Он поднялся с кресла, словно давая понять, что закончил свой рассказ или что не хочет его продолжать. Я никогда не видела — хотя так часто на них смотрела, — чтобы его губы были так бледны. Он выглядел усталым и подавленным. Взгляд был полон тоски и безысходности. Он казался обессиленным, словно выполнил тяжелую работу, потребовавшую огромного напряжения, — может быть, поэтому он в начале разговора закатал рукава рубашки? Наверное, таким же обессиленным чувствует себя человек, который только что нанес другому девять ударов навахой. Или десять. Или шестнадцать.

"Да, убийство, — подумала я. — Всего лишь убийство".

IV

Больше, как я и предполагала, мы с Диасом-Варелой наедине не виделись. Прошло много времени, прежде чем мы встретились снова. Встреча была случайной, и он был не один. Все это время — с того дня, как мы расстались, — я каждый день и каждую ночь думала о нем. Сначала эти мысли не отпускали меня ни на минуту, потом стали приходить немного реже. Он наверняка считал, что нам больше не о чем говорить, что он полностью выполнил свою задачу, дав мне объяснения, которых никогда и никому давать не собирался. Он допустил оплошность, поступил неблагоразумно, и ему пришлось рассказать Благоразумной Девушке (не так уж я и молода, чтобы называть меня девушкой) ту ужасную и мрачную историю — свою историю, такую, какую он мне изложил. После этого ему уже не нужно было поддерживать со мной отношения — выдерживать мой испытующий взгляд, рассеивать мои подозрения, отвечать на неприятные вопросы, бояться моего молчаливого осуждения. По тем же причинам и мне не хотелось видеться с ним — наши свидания проходили бы в слишком мрачной атмосфере и были бы болезненны для обоих. Так что он мне не звонил, и я ему тоже. Мы расстались не прощаясь — наступил конец, который ничто не могло отсрочить: ни взаимная физическая тяга, ни моя безответная любовь.

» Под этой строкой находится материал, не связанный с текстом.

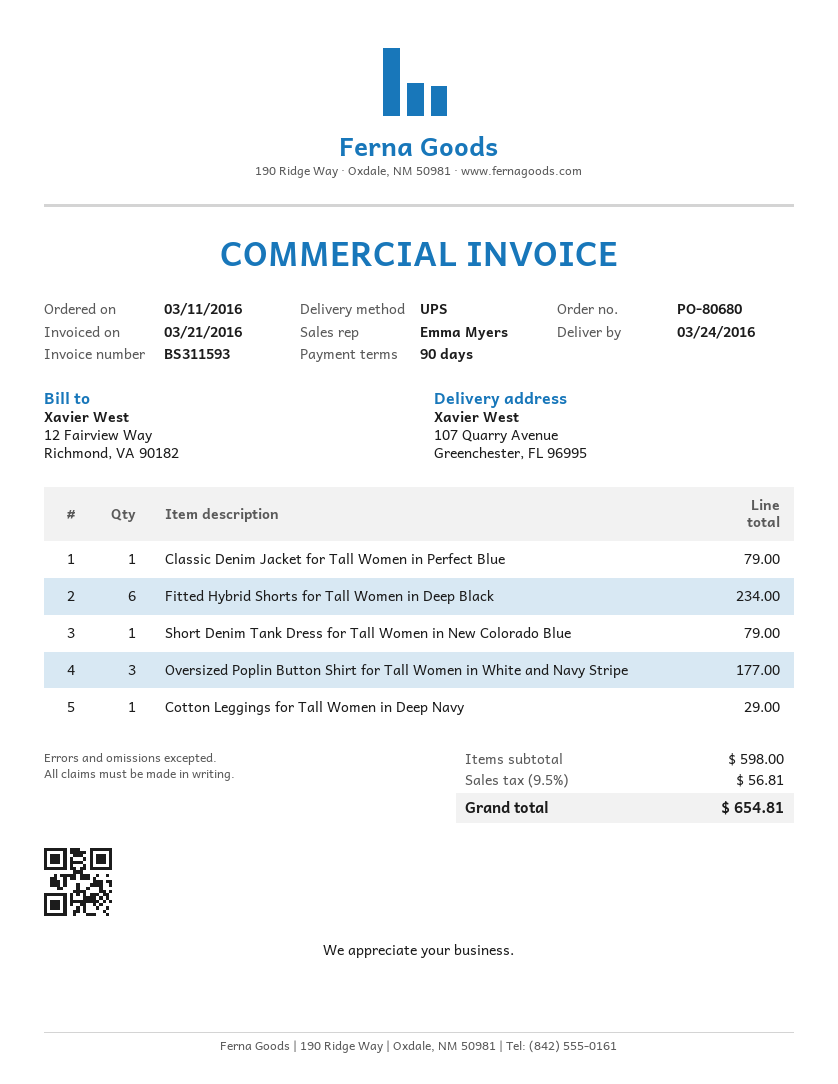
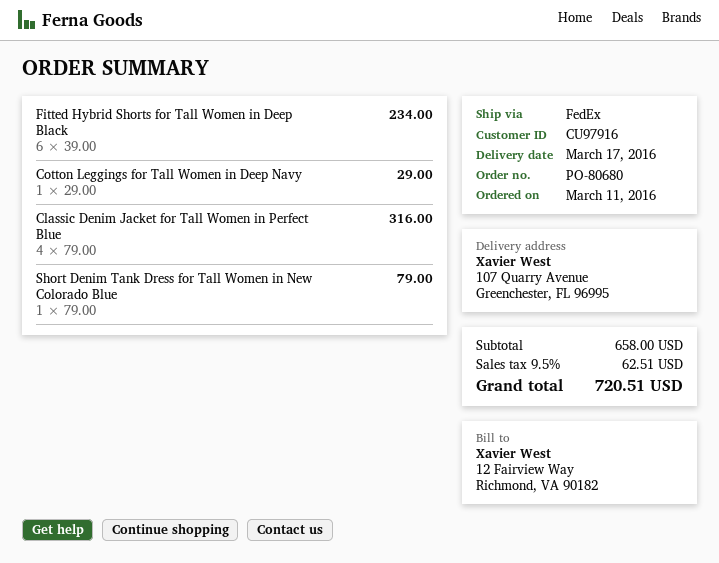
delivery date: 2016-03-24 -> 2016-03-17
shipping method: UPS -> FedEx
Classic Denim Jacket for Tall Women in Perfect Blue: 1 for 79.00 -> 4 for 316.00
Oversized Poplin Button Shirt for Tall Women in White and Navy Stripe: 3 for 177.00 -> none
subtotal: 598.00 -> 658.00
tax: 9.5% = 56.81 -> 9.5% = 62.51
total: 654.81 -> 720.51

Наверное, на следующий день после нашего разговора его одолевали противоречивые чувства: с одной стороны, он испытывал облегчение, с другой — появились основания серьезно опасаться меня, потому что теперь, после того как выслушала его исповедь, я знала слишком много. Впрочем, опасения его были напрасны: сейчас мне куда труднее было бы поделиться с кем-то своим знанием — у меня не было никаких доказательств. Мне тоже было нелегко: подозревать, строить предположения, делать выводы (пусть иногда скоропалительные и несправедливые) все же гораздо легче, чем знать две версии и теряться в догадках, какая из них правдива, а точнее, сознавать, что обе эти версии навсегда останутся в моей памяти, будут сосуществовать, пока я, измучившись, не избавлюсь от обеих, не забуду их. Все, что нам рассказывают, остается в нашем сознании, становится его частью, даже если мы сомневаемся или просто не верим, что то, о чем нам рассказали, произошло на самом деле, даже если наверняка знаем, что это выдумка (если речь идет о фильме или романе, как в случае с историей полковника Шабера). Диас-Варела, соблюдая классические каноны, рассказал то, что должно было являться правдой, в конце, а вначале изложил то, что должно считаться ложным.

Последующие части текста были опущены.